In its report to Obama, the Labor Department said the Upper Big Branch Mine's rate of serious violations was more than 10 percent worse than the national average and that its rate of even more serious withdrawal orders was 19 times the national rate. Labor Department officials said, though, that at least three Massey mines had more total citations than Upper Big Branch.
"In short, this was a mine with a significant history of safety issues, a mine operated by a company with a history of violations, and a mine and company that MSHA was watching closely," the Labor Department said in its report to Obama.
But earlier this week, MSHA revealed that a "computer glitch" had prompted agency officials not to send Upper Big Branch a "pattern of violations" warning letter. And even if the letter had gone out, current MSHA policy -- written in 2007 -- would have simply given the company 90 days to improve and avoid tougher enforcement.
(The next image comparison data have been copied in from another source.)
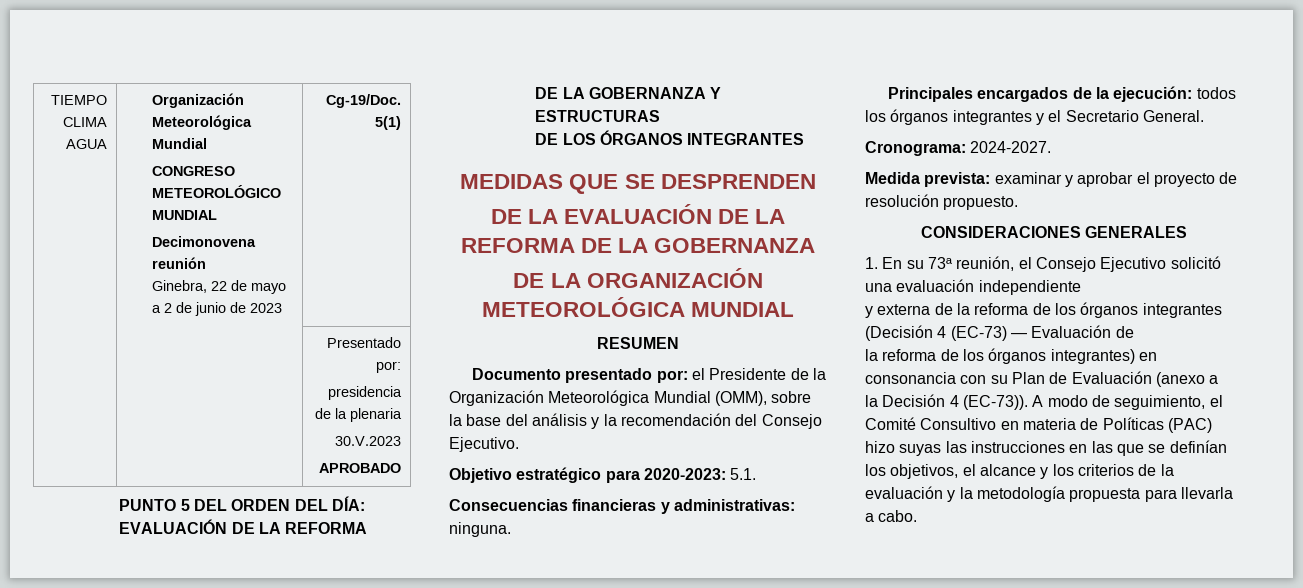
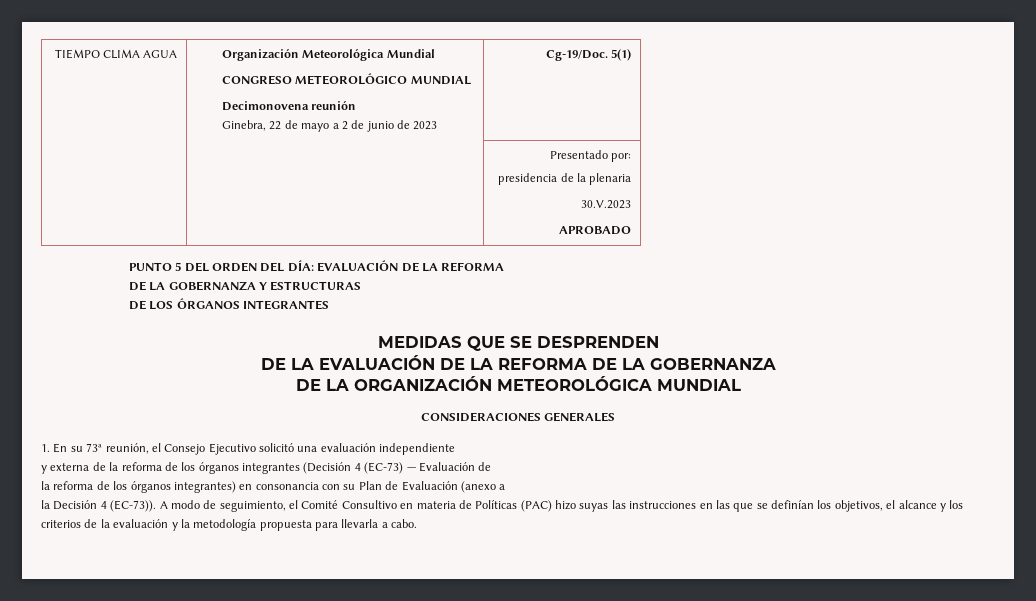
- RESUMEN
- Documento presentado por: el Presidente de la Organización Meteorológica Mundial (OMM), sobre la base del análisis y la recomendación del Consejo Ejecutivo.
- Objetivo estratégico para 2020-2023: 5.1.
- Consecuencias financieras y administrativas: ninguna.
- Principales encargados de la ejecución: todos los órganos integrantes y el Secretario General.
- Cronograma: 2024-2027.
- Medida prevista: examinar y aprobar el proyecto de resolución propuesto.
The Labor Department report blamed "policies this administration inherited" and Obama said that, despite mine safety reforms following a string of disaster in 2006, "safety violators like Massey have still been able to find ways to put their bottom line before the safety of their workers."
Obama administration officials have focused on saying they will try to clear up a backlog of cases in which mining operators have appealed MSHA citations, orders and monetary penalties. The appeals have tied up MSHA in court, they say, making it difficult for the agency to take tougher enforcement action.
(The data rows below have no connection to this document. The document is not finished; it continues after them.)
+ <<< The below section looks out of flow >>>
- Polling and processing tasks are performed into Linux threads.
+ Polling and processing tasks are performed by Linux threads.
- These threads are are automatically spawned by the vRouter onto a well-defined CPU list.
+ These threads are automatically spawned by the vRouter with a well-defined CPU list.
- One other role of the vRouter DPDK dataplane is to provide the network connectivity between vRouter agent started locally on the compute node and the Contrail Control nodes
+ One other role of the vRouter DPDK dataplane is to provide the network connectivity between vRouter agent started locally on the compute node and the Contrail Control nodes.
But MSHA officials have also conceded that they haven't used other potential tools, such as a provision of federal law that allows the agency to go to federal court to shut down problem mines that create continuing risks to miner safety.
"The mindset at MSHA has to change from that of the Bush administration," said Tony Oppegard, a mine safety advocate in Kentucky. "The goal is not to keep mines from receiving a pattern of violations notice, but in protecting the safety and health of that company's miners."
During his Rose Garden remarks, Obama noted that "for a long time, the mine safety agency was stacked with former mine executives and industry players," but was now being run by Main, a longtime safety director for the UMW.
But Obama also said, "We need to take a hard look at our own practices and our own procedures to ensure that we're pursuing mine safety as relentlessly as we responsibly can."
Labor Department officials also held private briefings Thursday for members of Congress, including those from West Virginia's delegation.
"Disasters on this scale were supposed to be relegated to history following the passage of the 1969 Coal Act," said Sen. Robert C. Byrd, D-W.Va. "It's incomprehensible that 29 miners should have perished in what appears to be a methane gas explosion, exacerbated by excessive coal dust. It is a violation of the most basic health and safety laws. We must determine why the enforcement process broke down, and hold accountable those responsible."